▶ [Task brief]: Please retype the data below line for line and leave out every picture.

* * * *

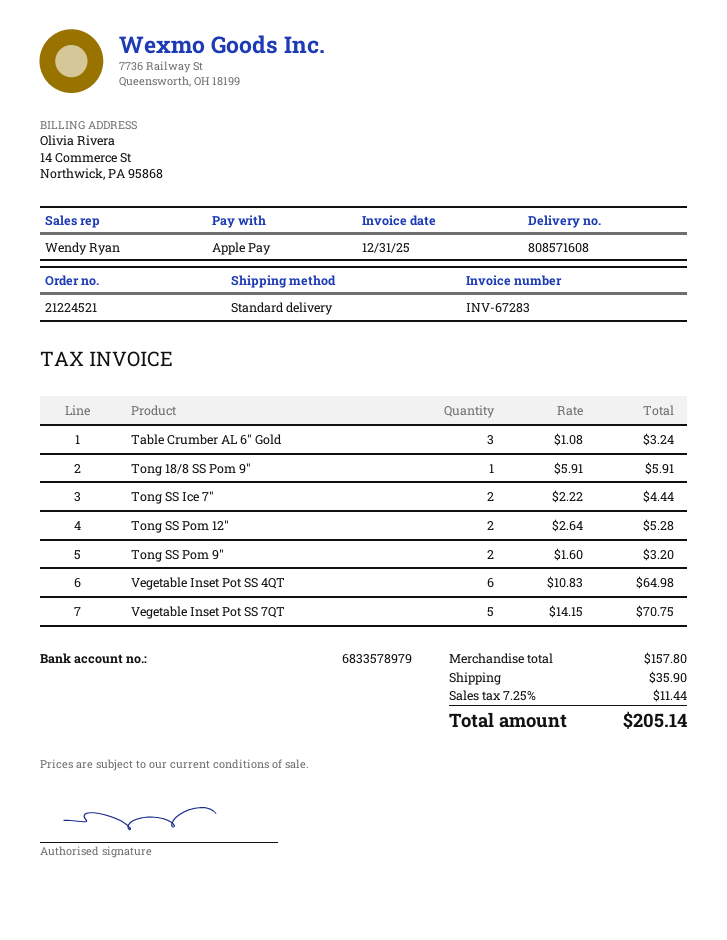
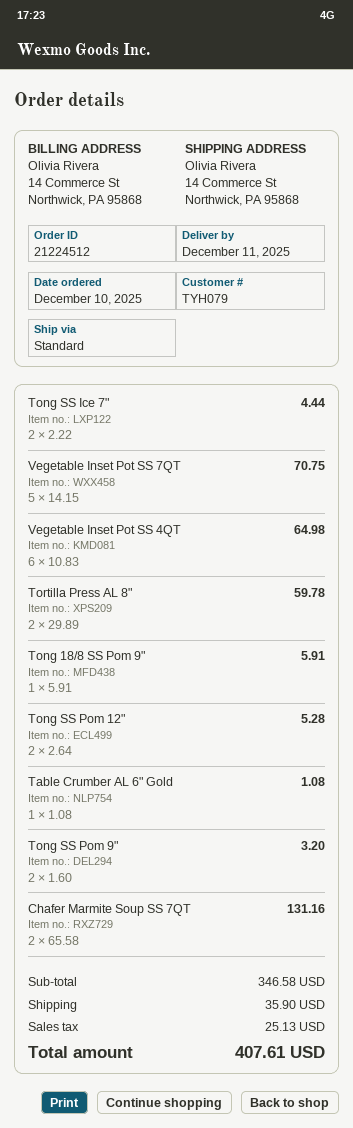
order number: 21224521 -> 21224512
Table Crumber AL 6" Gold: 3 x 1.08 = 3.24 -> 1 x 1.08 = 1.08
Tortilla Press AL 8": none -> 2 x 29.89 = 59.78
Chafer Marmite Soup SS 7QT: none -> 2 x 65.58 = 131.16
subtotal: 157.80 -> 346.58
tax: 11.44 -> 25.13
total: 205.14 -> 407.61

* * * *

▶ [Result for this exercise]:
order number: 21224521 -> 21224512
Table Crumber AL 6" Gold: 3 x 1.08 = 3.24 -> 1 x 1.08 = 1.08
Tortilla Press AL 8": none -> 2 x 29.89 = 59.78
Chafer Marmite Soup SS 7QT: none -> 2 x 65.58 = 131.16
subtotal: 157.80 -> 346.58
tax: 11.44 -> 25.13
total: 205.14 -> 407.61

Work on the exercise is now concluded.